# About this exercise
Write out exactly the lines below starting at the one containing "(413, 338) none" and ending at the one containing "[205,457,346,473] @nodulus/shell ->". Omit every picture.

[Modification records]
* * *

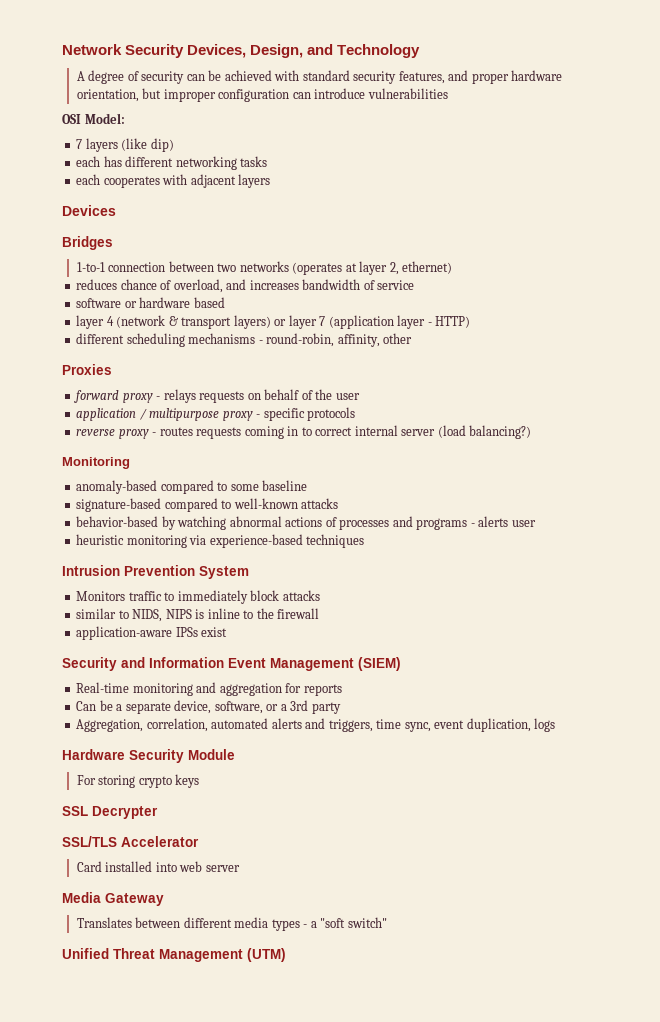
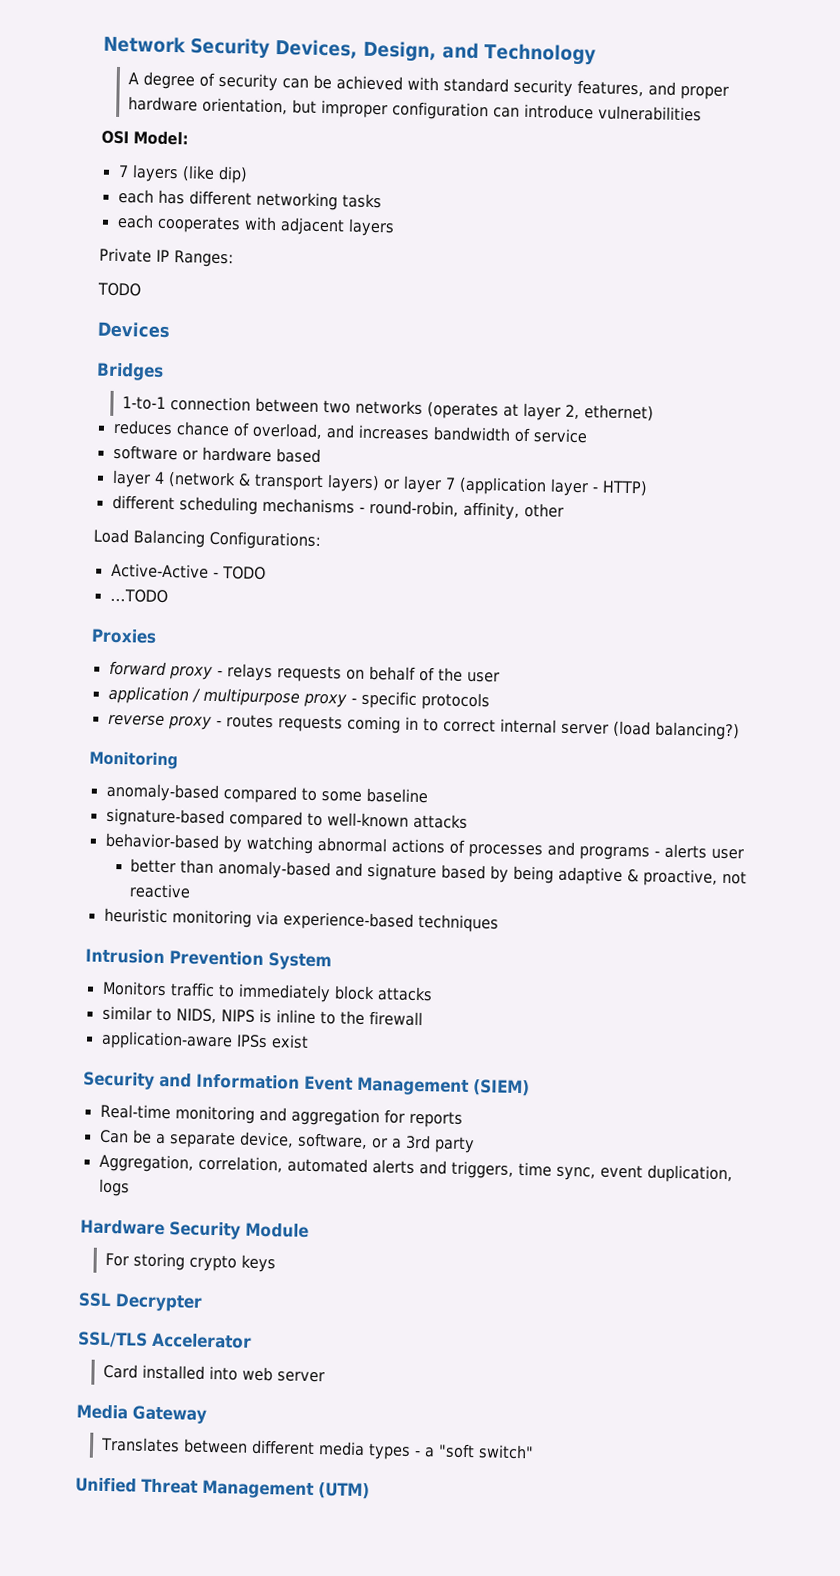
(271, 181) none -> [99,247,234,268] [97,282,141,297] // Private IP Ranges: // TODO
(413, 338) none -> [93,528,321,551] [110,562,266,580] [109,588,168,604] // Load Balancing Configurations: // Active-Active - TODO // ...TODO
(536, 523) none -> [130,858,748,887] [129,883,192,899] // better than anomaly-based and signature based by being adaptive & proactive, not reactive

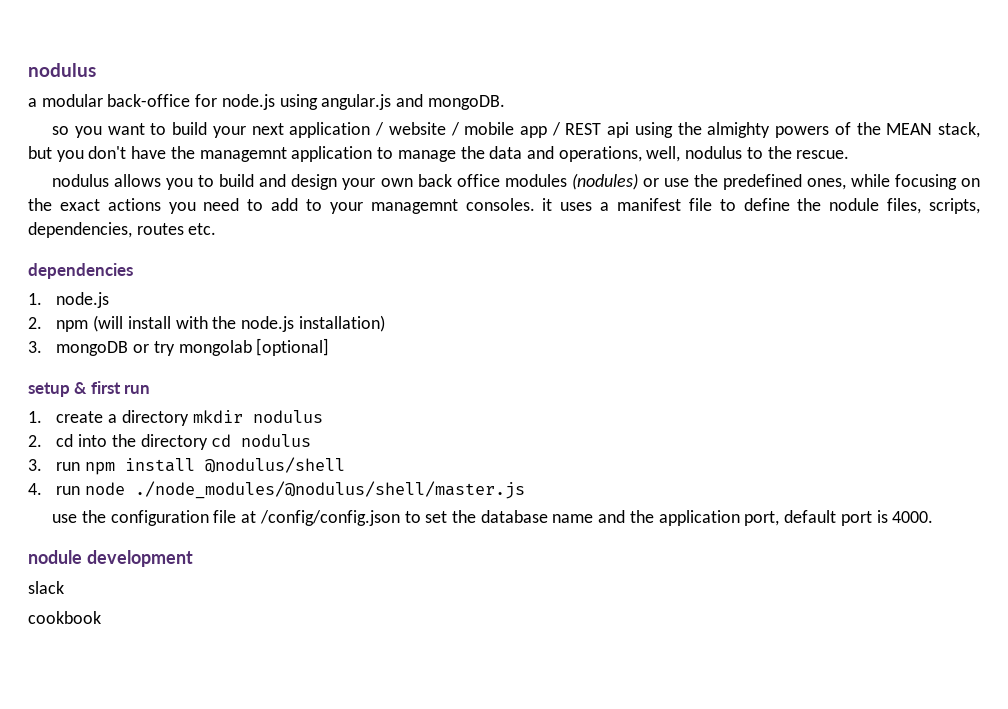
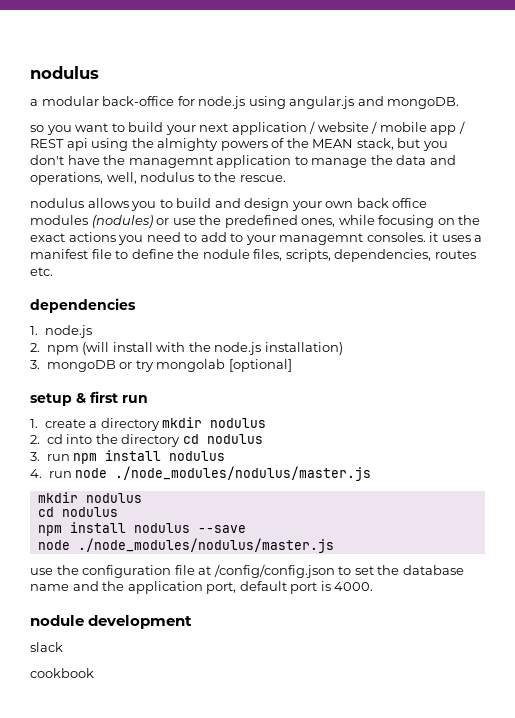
[205,457,346,473] @nodulus/shell -> [169,451,226,461] nodulus
[135,481,526,499] ./node_modules/@nodulus/shell/master.js -> [115,466,372,481] [37,492,142,503] [37,507,118,517] [37,522,246,536] [37,538,334,553] ./node_modules/nodulus/master.js // mkdir nodulus // cd nodulus // npm install nodulus --save // node ./node_modules/nodulus/master.js

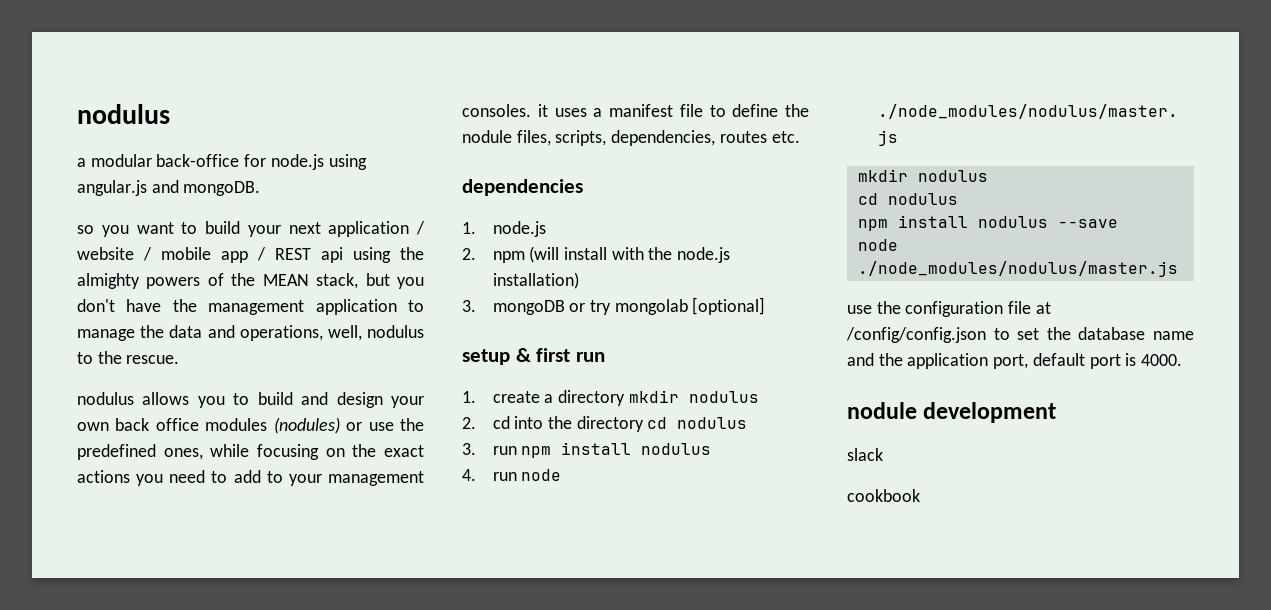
[128,156,213,168] managemnt -> [208,300,305,315] management
[279,233,364,245] managemnt -> [328,471,424,486] management

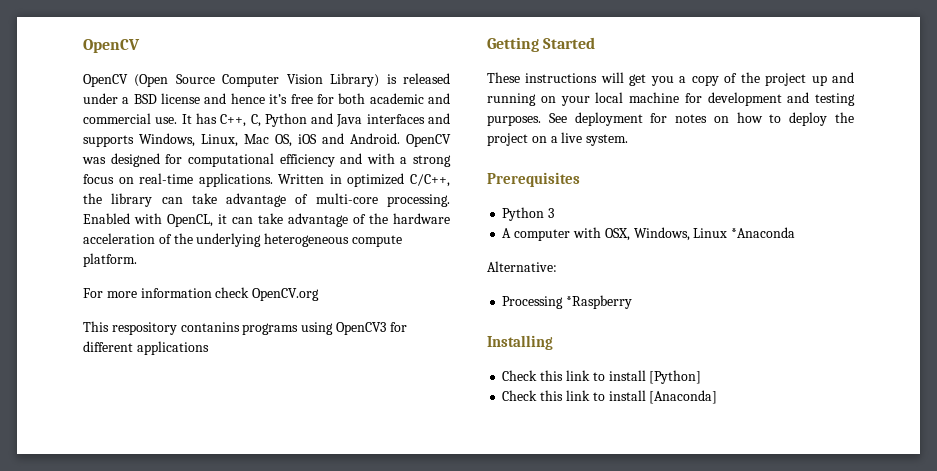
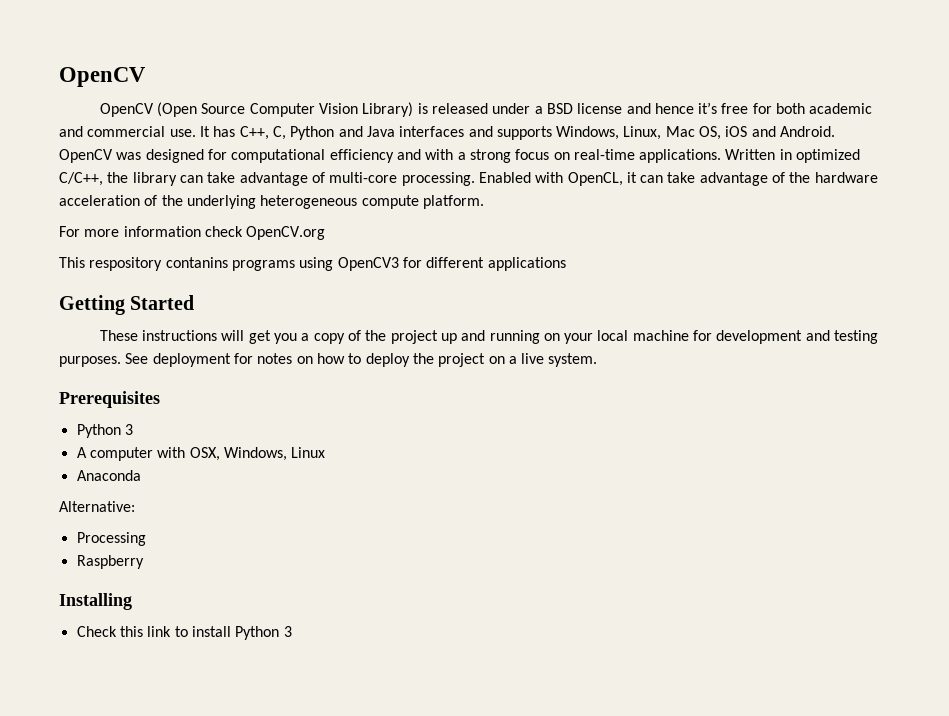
[731,227,796,238] *Anaconda -> [76,470,141,481] // Anaconda
[566,295,633,309] *Raspberry -> [76,555,144,569] // Raspberry
[649,370,702,384] [502,390,718,404] [Python] // Check this link to install [Anaconda] -> [235,626,292,640] Python 3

* * *

# Result
(413, 338) none -> [93,528,321,551] [110,562,266,580] [109,588,168,604] // Load Balancing Configurations: // Active-Active - TODO // ...TODO
(536, 523) none -> [130,858,748,887] [129,883,192,899] // better than anomaly-based and signature based by being adaptive & proactive, not reactive

[205,457,346,473] @nodulus/shell -> [169,451,226,461] nodulus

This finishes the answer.